🤖 AI Summary
Speaker verification systems are vulnerable to adversarial perturbations, posing serious security risks in real-world deployment. To address this, we propose the first text-conditioned masked diffusion model for adversarial detection and purification—requiring neither adversarial training nor large-scale pretraining. Our method models the degradation-reconstruction process directly on mel-spectrograms: in the forward process, localized regions are progressively masked with noise; in the reverse process, denoising and reconstruction are guided by text semantics.

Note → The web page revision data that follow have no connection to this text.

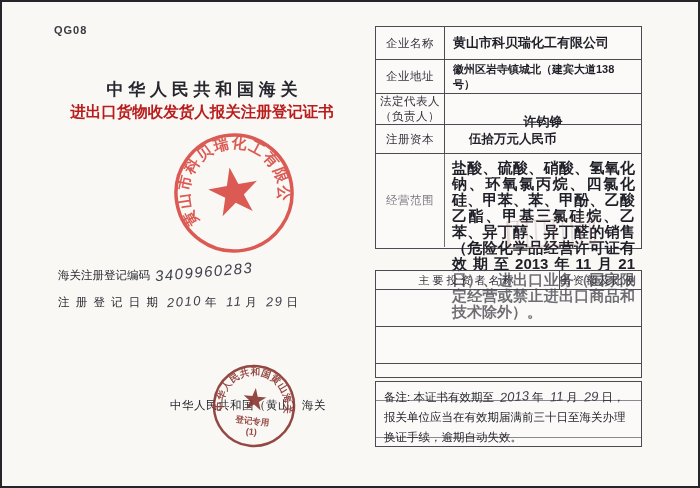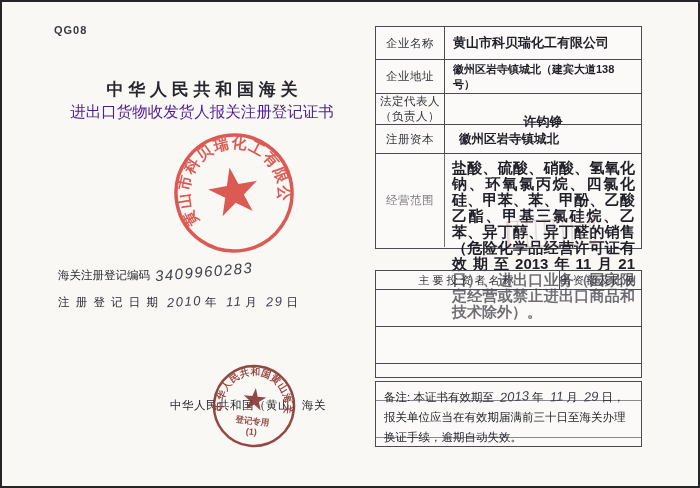"进出口货物收发货人报关注册登记证书" .cert-subtitle { color: #4c1d95 -> #b91c1c; font-weight: normal -> bold }
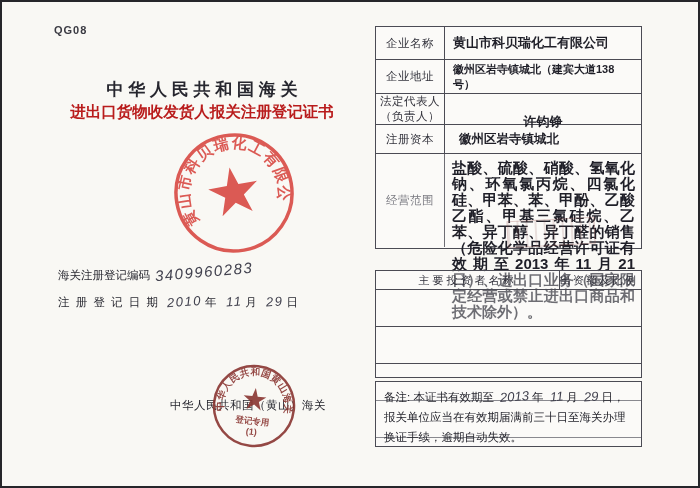"注册资本" .h-cap { gap: none -> 10px }
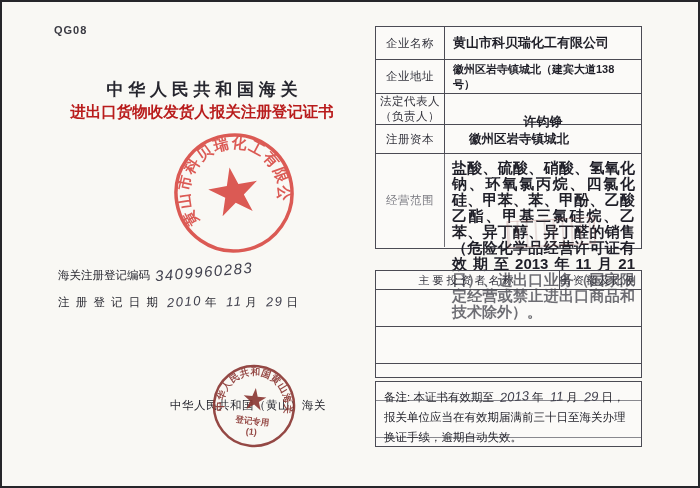"徽州区岩寺镇城北" div.ivalue { text: 徽州区岩寺镇城北 -> 伍拾万元人民币 }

This design jointly optimizes detection robustness and speech fidelity. Extensive experiments demonstrate that our approach significantly outperforms existing diffusion-based and neural codec methods across multiple benchmarks. After purification, speaker verification accuracy recovers to near-clean levels (average improvement >25%), achieving, for the first time, text-guided, lightweight, end-to-end trainable adversarial speech purification.
📝 Abstract
Speaker verification systems are increasingly deployed in security-sensitive applications but remain highly vulnerable to adversarial perturbations. In this work, we propose the Mask Diffusion Detector (MDD), a novel adversarial detection and purification framework based on a extit{text-conditioned masked diffusion model}. During training, MDD applies partial masking to Mel-spectrograms and progressively adds noise through a forward diffusion process, simulating the degradation of clean speech features. A reverse process then reconstructs the clean representation conditioned on the input transcription. Unlike prior approaches, MDD does not require adversarial examples or large-scale pretraining. Experimental results show that MDD achieves strong adversarial detection performance and outperforms prior state-of-the-art methods, including both diffusion-based and neural codec-based approaches. Furthermore, MDD effectively purifies adversarially-manipulated speech, restoring speaker verification performance to levels close to those observed under clean conditions. These findings demonstrate the potential of diffusion-based masking strategies for secure and reliable speaker verification systems.